EXERCISE >> Every entry is to be reproduced word for word, but the images are not.

┄┄┄┄┄┄┄┄┄┄

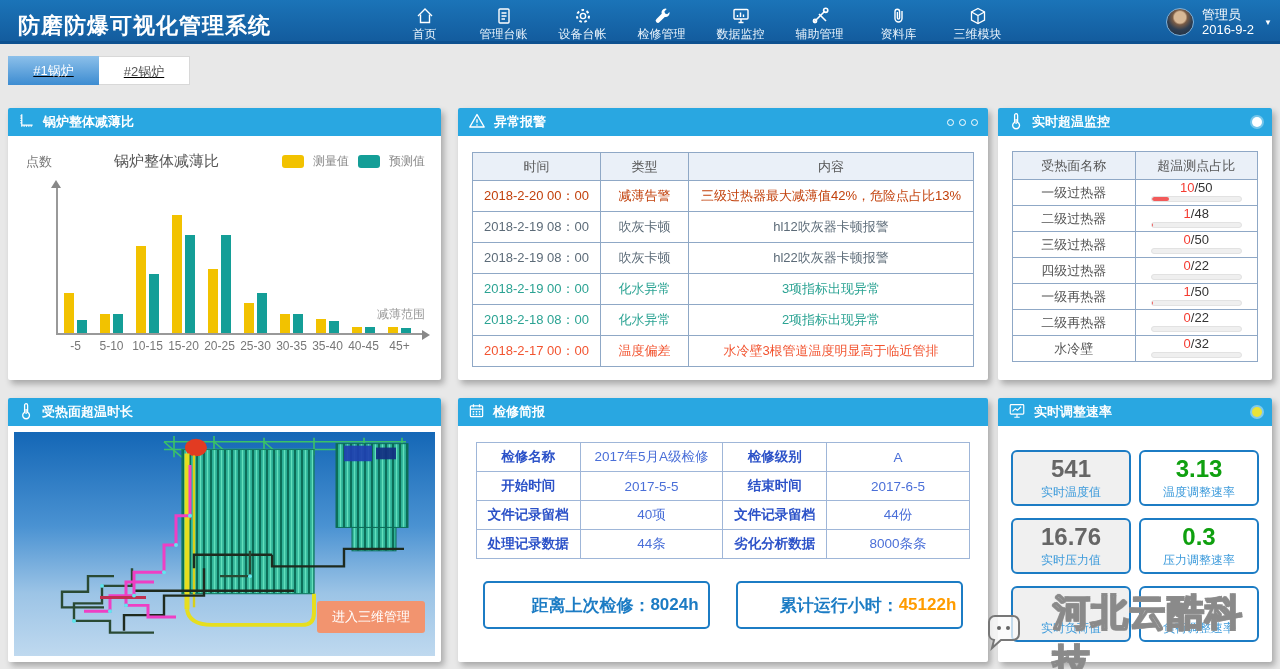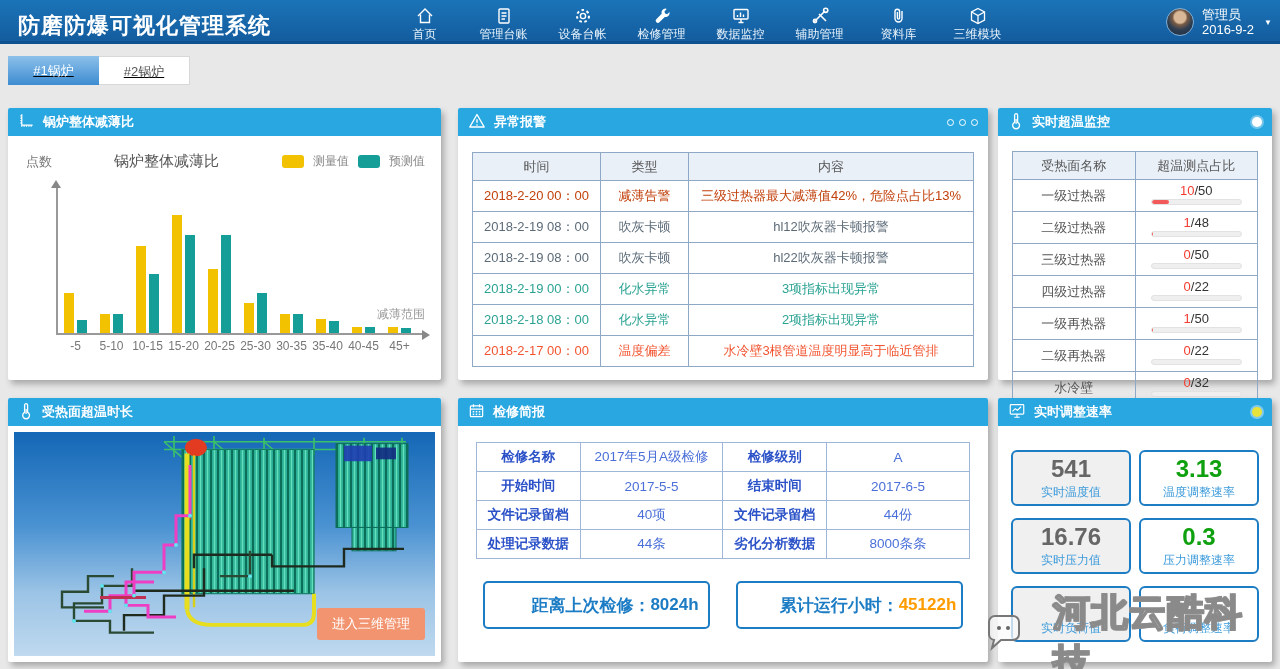--- a/index.html
+++ b/index.html
@@ -71,7 +71,7 @@
   
   .ot-table { margin:15px 14px 0; width:calc(100% - 28px); border-collapse:collapse; font-size:13px; table-layout:fixed; }
   .ot-table th { background:#EAF0F8; color:#555; font-weight:normal; height:28px; border:1px solid #8FA8C6; }
-  .ot-table td { border:1px solid #8FA8C6; text-align:center; height:32px; padding:1px 8px; }
+  .ot-table td { border:1px solid #8FA8C6; text-align:center; height:26px; padding:1px 8px; }
   .ot-name { color:#555; width:54%; }
   .ot-num { color:#F43B30; } .ot-den { color:#333; }
   .ot-val { font-size:13px; line-height:14px; }

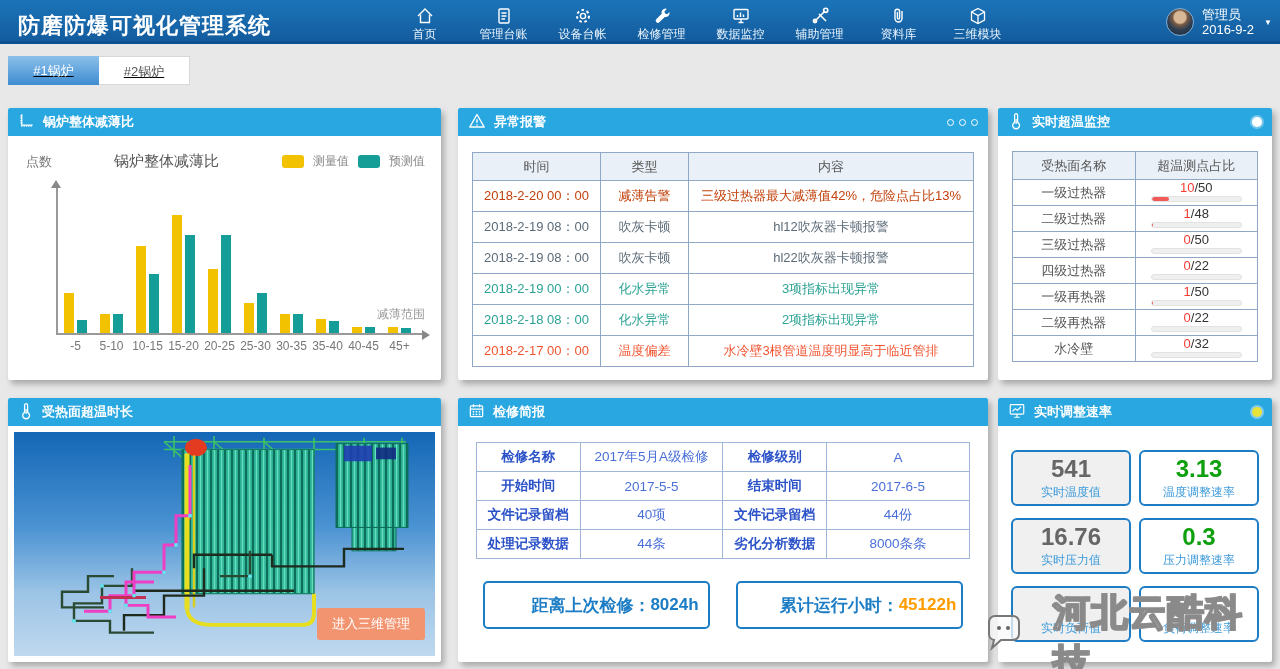--- a/index.html
+++ b/index.html
@@ -81,7 +81,7 @@
   
   .scene { position:absolute; top:34px; left:6px; right:6px; bottom:6px; }
   .scene svg { display:block; width:100%; height:100%; }
-  .enter-3d { position:absolute; right:16px; bottom:22px; background:#F2946F; color:#fff;
+  .enter-3d { position:absolute; right:16px; bottom:29px; background:#F2946F; color:#fff;
               font-size:13px; padding:7px 15px; border-radius:3px; cursor:pointer; }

┄┄┄┄┄┄┄┄┄┄

WRITTEN REPLY >>
--- a/index.html
+++ b/index.html
@@ -71,7 +71,7 @@
   
   .ot-table { margin:15px 14px 0; width:calc(100% - 28px); border-collapse:collapse; font-size:13px; table-layout:fixed; }
   .ot-table th { background:#EAF0F8; color:#555; font-weight:normal; height:28px; border:1px solid #8FA8C6; }
-  .ot-table td { border:1px solid #8FA8C6; text-align:center; height:32px; padding:1px 8px; }
+  .ot-table td { border:1px solid #8FA8C6; text-align:center; height:26px; padding:1px 8px; }
   .ot-name { color:#555; width:54%; }
   .ot-num { color:#F43B30; } .ot-den { color:#333; }
   .ot-val { font-size:13px; line-height:14px; }

--- a/index.html
+++ b/index.html
@@ -81,7 +81,7 @@
   
   .scene { position:absolute; top:34px; left:6px; right:6px; bottom:6px; }
   .scene svg { display:block; width:100%; height:100%; }
-  .enter-3d { position:absolute; right:16px; bottom:22px; background:#F2946F; color:#fff;
+  .enter-3d { position:absolute; right:16px; bottom:29px; background:#F2946F; color:#fff;
               font-size:13px; padding:7px 15px; border-radius:3px; cursor:pointer; }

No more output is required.